-- Task description --
From the data below, return the exact lines starting at the line containing "Frieren the Final" and ending at the line containing "total: 1954.86 -> 2273.29", both included, and nothing else.
+++ Records for this task
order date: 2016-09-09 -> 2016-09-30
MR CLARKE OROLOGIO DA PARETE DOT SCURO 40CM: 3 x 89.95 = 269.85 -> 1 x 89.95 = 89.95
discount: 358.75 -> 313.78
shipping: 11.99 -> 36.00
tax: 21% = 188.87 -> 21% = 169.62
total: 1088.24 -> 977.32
++++++
+++ Records for this task
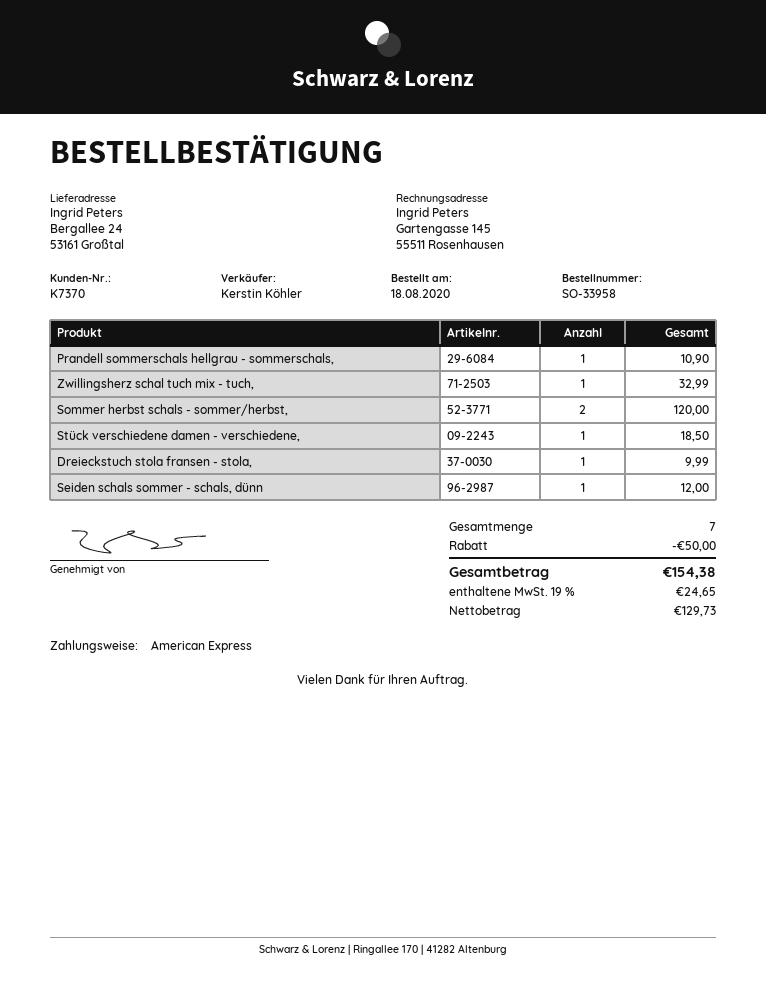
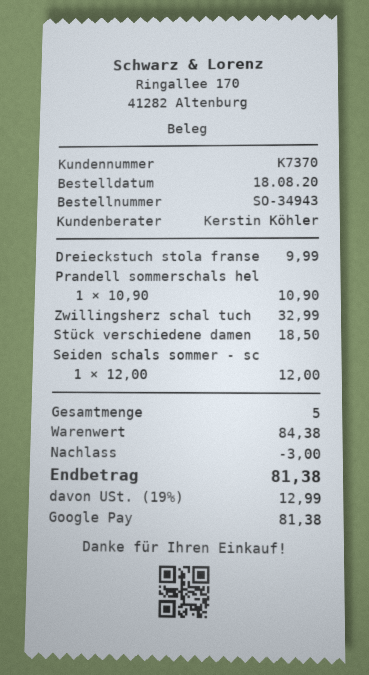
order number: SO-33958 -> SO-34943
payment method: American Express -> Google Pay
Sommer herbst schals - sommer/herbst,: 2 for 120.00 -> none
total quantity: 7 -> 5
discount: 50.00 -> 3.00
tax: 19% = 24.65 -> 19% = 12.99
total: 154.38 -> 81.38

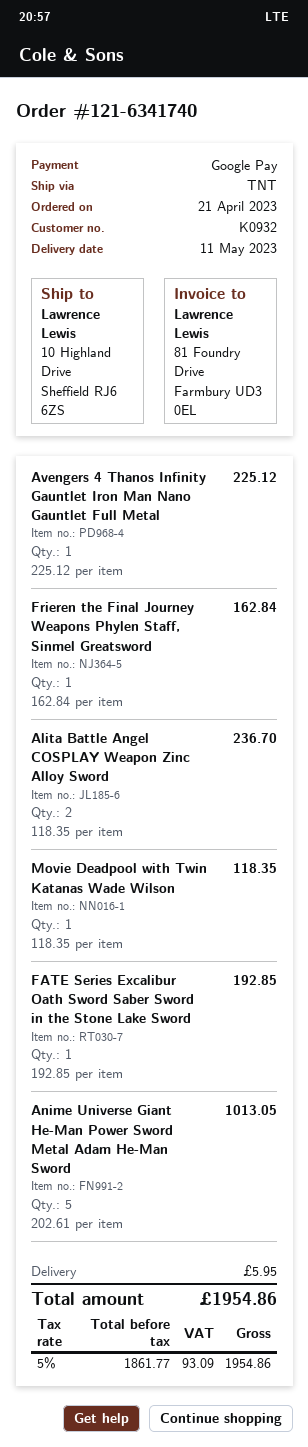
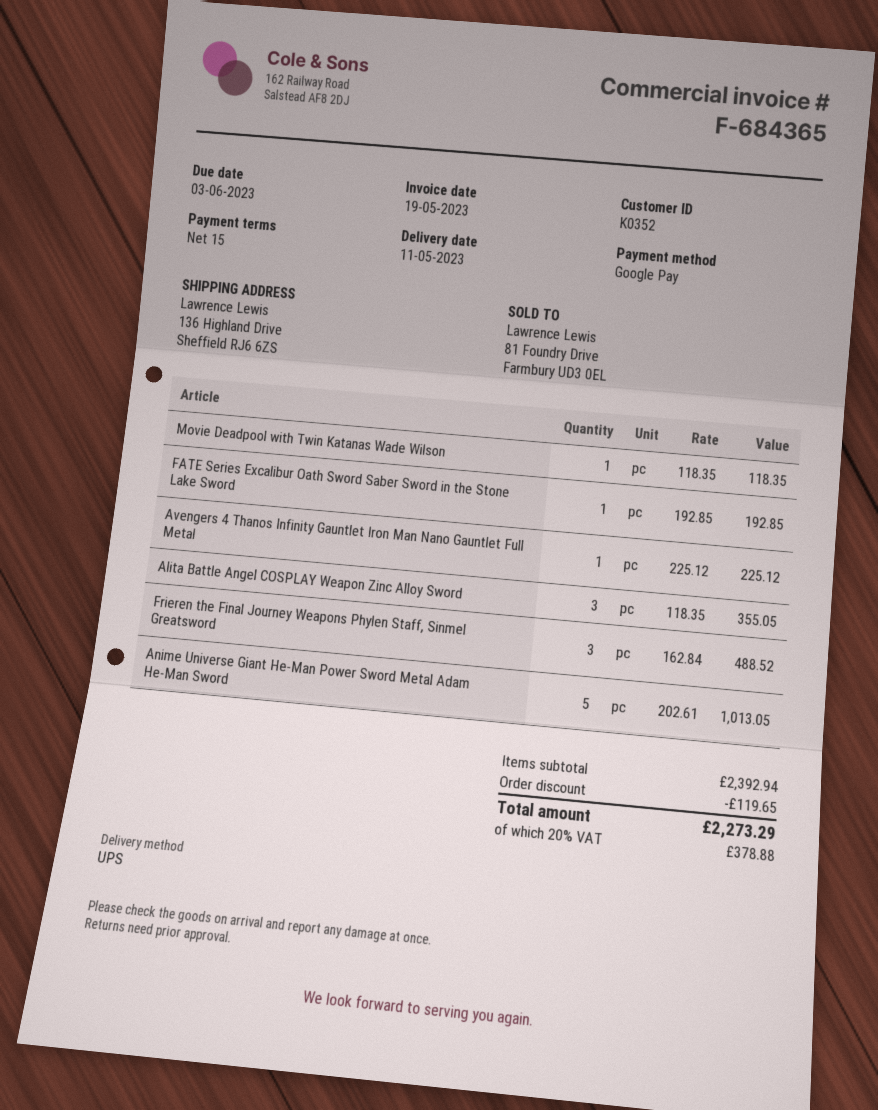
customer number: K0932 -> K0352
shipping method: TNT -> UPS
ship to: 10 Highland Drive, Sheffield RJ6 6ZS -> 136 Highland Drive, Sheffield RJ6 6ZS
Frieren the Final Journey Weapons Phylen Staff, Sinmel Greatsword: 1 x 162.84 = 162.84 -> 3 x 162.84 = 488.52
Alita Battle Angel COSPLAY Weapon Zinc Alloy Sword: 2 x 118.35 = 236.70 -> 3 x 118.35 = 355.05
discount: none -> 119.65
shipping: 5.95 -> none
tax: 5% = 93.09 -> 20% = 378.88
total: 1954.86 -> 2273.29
++++++
+++ Records for this task
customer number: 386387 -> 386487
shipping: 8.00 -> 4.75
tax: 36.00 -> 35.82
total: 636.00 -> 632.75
++++++
-- Exercise solution --
Frieren the Final Journey Weapons Phylen Staff, Sinmel Greatsword: 1 x 162.84 = 162.84 -> 3 x 162.84 = 488.52
Alita Battle Angel COSPLAY Weapon Zinc Alloy Sword: 2 x 118.35 = 236.70 -> 3 x 118.35 = 355.05
discount: none -> 119.65
shipping: 5.95 -> none
tax: 5% = 93.09 -> 20% = 378.88
total: 1954.86 -> 2273.29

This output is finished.